Task objective:
Extract the lines that carry the string "total" from the listing.

Data for this exercise:
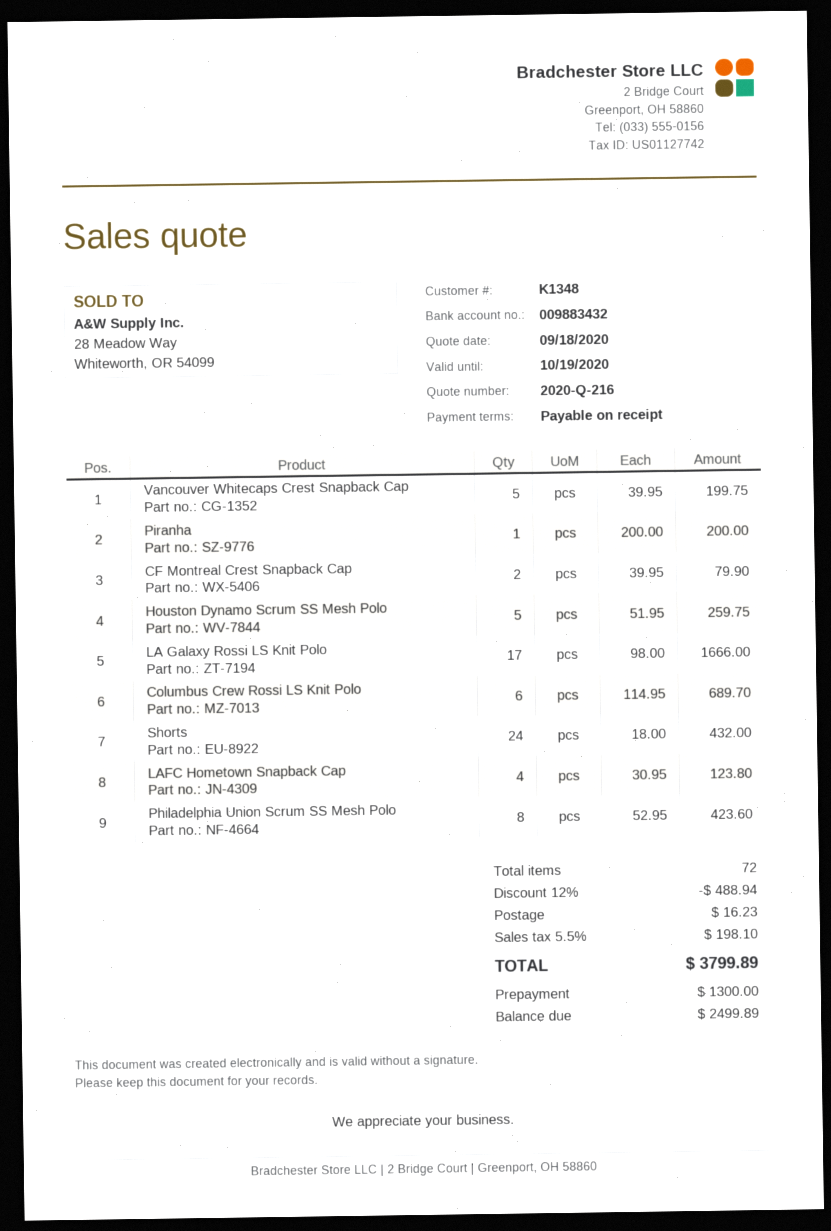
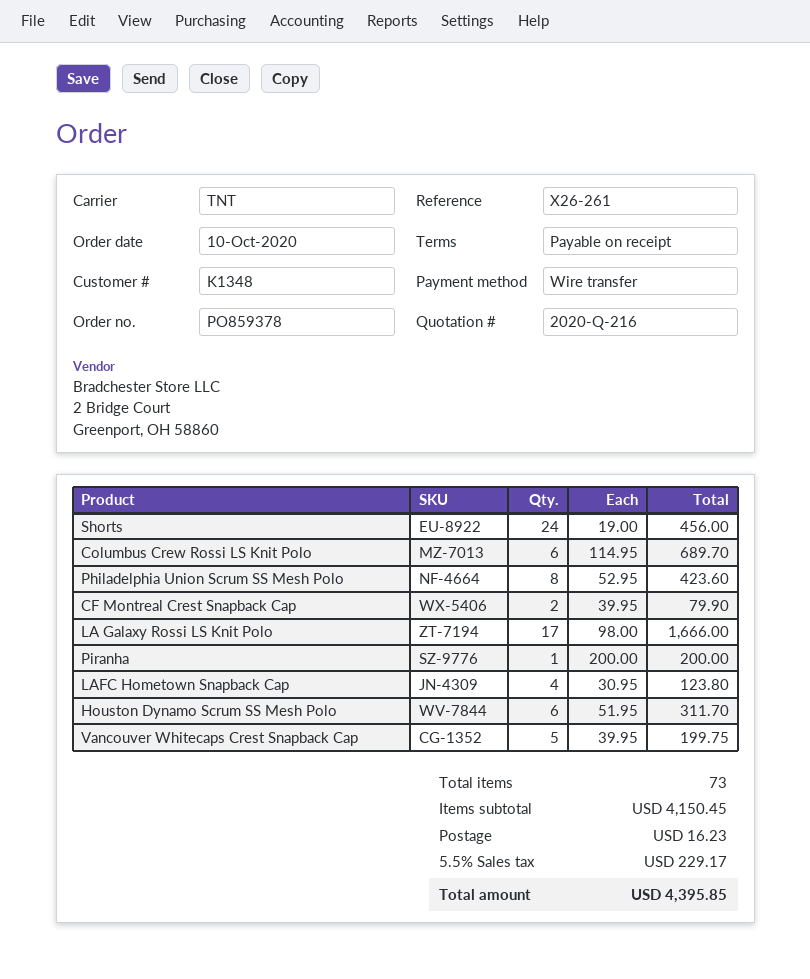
Houston Dynamo Scrum SS Mesh Polo: 5 x 51.95 = 259.75 -> 6 x 51.95 = 311.70
Shorts: 24 x 18.00 = 432.00 -> 24 x 19.00 = 456.00
total quantity: 72 -> 73
discount: 12% = 488.94 -> none
tax: 5.5% = 198.10 -> 5.5% = 229.17
total: 3799.89 -> 4395.85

Expected answer:
total quantity: 72 -> 73
total: 3799.89 -> 4395.85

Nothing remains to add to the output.